I have been given a Drupal project from an external web agency and have been trying to becomer wiser on both Drupal and their approach of making a site. With time I've learnt a bit morer about Drupal, even though I've come to notice it really isn't my cup of tea. Recently, I tried to "simply" replace the HTML generation of a part of the site, which seemed to be generated through a custom module (their addons for the site). I changed that code and realised that the effect simply didn't alter anything, or at least I thought.
Basicly now I've without exaggerating replaced the same piece of code with very small differences 26 times, and it's still not changing everywhere. So what I'm dealing with is a set of code that have literally never or barely heard of global class nor function and is simply copy & paste'd all over the site.
I'm curious on what I'm supposed to do with this.
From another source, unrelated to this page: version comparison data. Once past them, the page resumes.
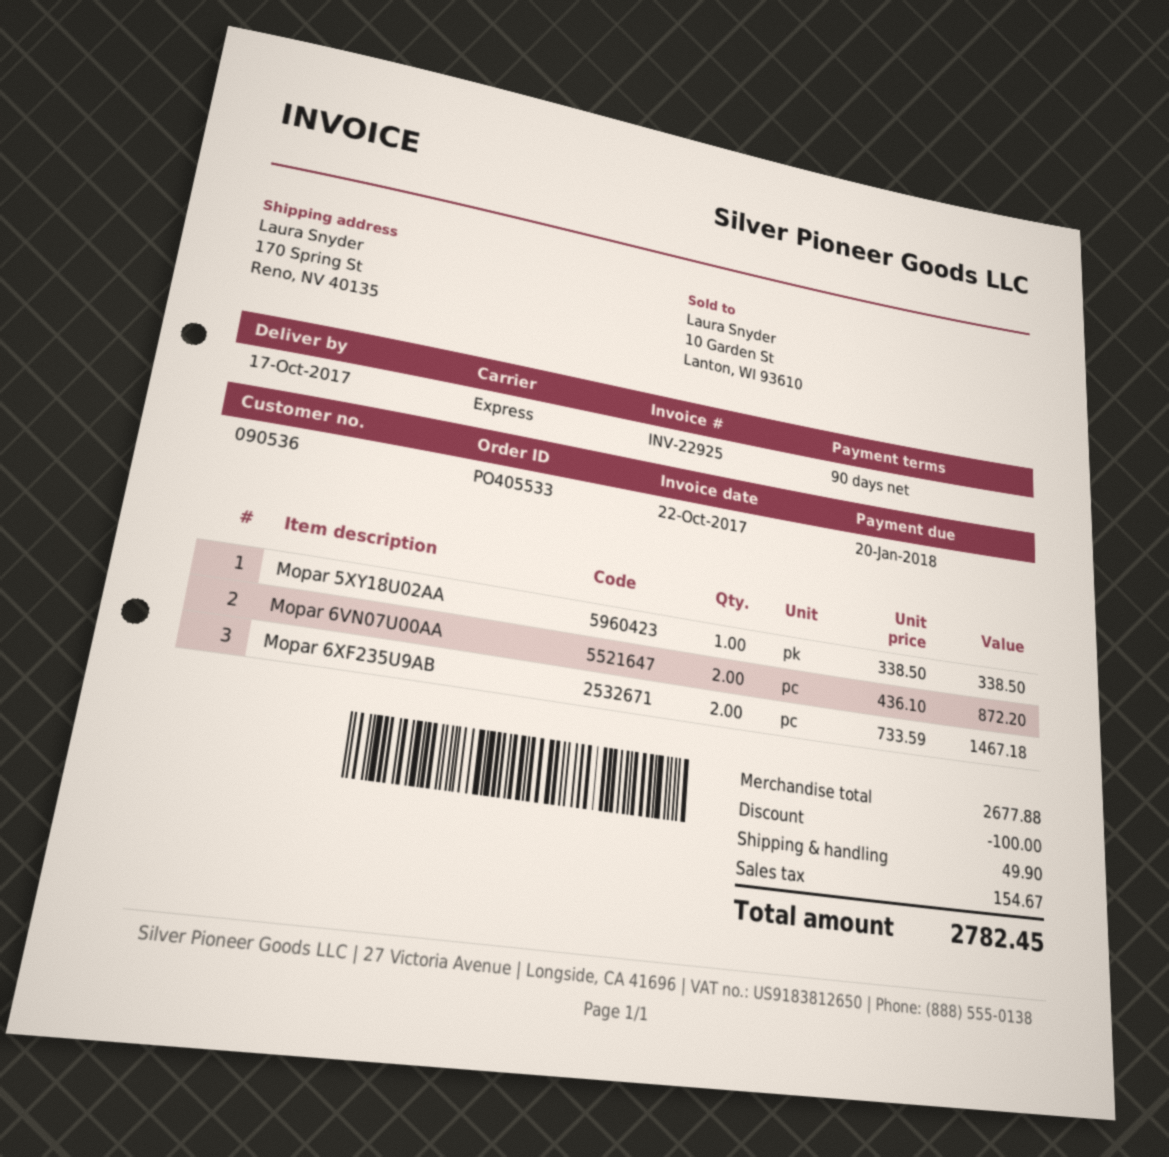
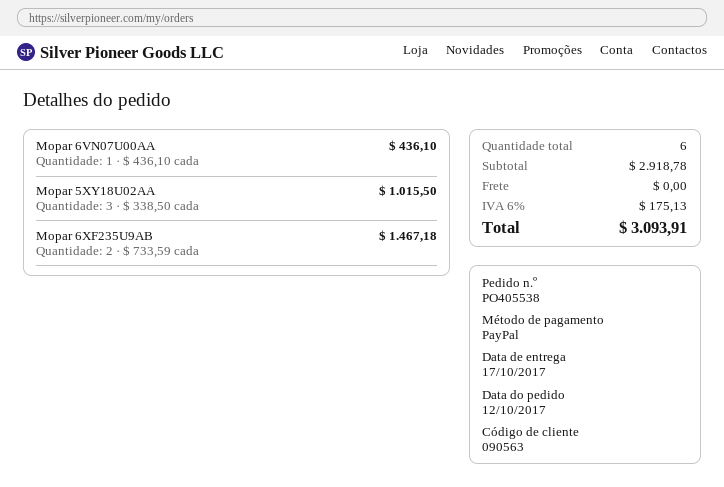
order number: PO405533 -> PO405538
customer number: 090536 -> 090563
Mopar 5XY18U02AA: 1 x 338.50 = 338.50 -> 3 x 338.50 = 1015.50
Mopar 6VN07U00AA: 2 x 436.10 = 872.20 -> 1 x 436.10 = 436.10
subtotal: 2677.88 -> 2918.78
discount: 100.00 -> none
shipping: 49.90 -> 0.00
tax: 154.67 -> 175.13
total: 2782.45 -> 3093.91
There's one file alone that has over 3000 lines of basicly the exact same code 16 times over. If you order a web agency to develop at site, can you expect it to be common sence that the code should be at least a little maintainable and simply not a big piece of code, more annoying to edit than far more necessary, or does it specifically have to be requested and I should had instead had to validate the code before paying for the handover of the site?
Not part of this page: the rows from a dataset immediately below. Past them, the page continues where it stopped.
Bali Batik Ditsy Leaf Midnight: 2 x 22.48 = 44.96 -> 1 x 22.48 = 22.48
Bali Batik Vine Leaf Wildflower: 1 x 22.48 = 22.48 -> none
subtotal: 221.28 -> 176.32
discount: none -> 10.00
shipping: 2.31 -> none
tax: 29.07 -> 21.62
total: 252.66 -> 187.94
This is the first time I have ever came across such a poorly written piece of code in my career and it feels as if we bought a good looking suit that we saw from the outside of the store, and all we got was a poster of that suit for the same price.
The question
What would be the appropriate thing to do in my case? Should I suck it up and convince my employer that the code is poorly written in hope that my given deadline for completing the project gets extended, or can I demand the web agency to do some action?
EDIT:
Thanks for all your answers! They help me get some more perspective on this. I will discuss this internally a bit more, and try to mark out the best answer, even though most of yours covers the same but also different fields of the question.
"There's one file alone that has over 3000 lines of basicly the exact same code 16 times over."
is something I consider a screw up regardless of years in the business.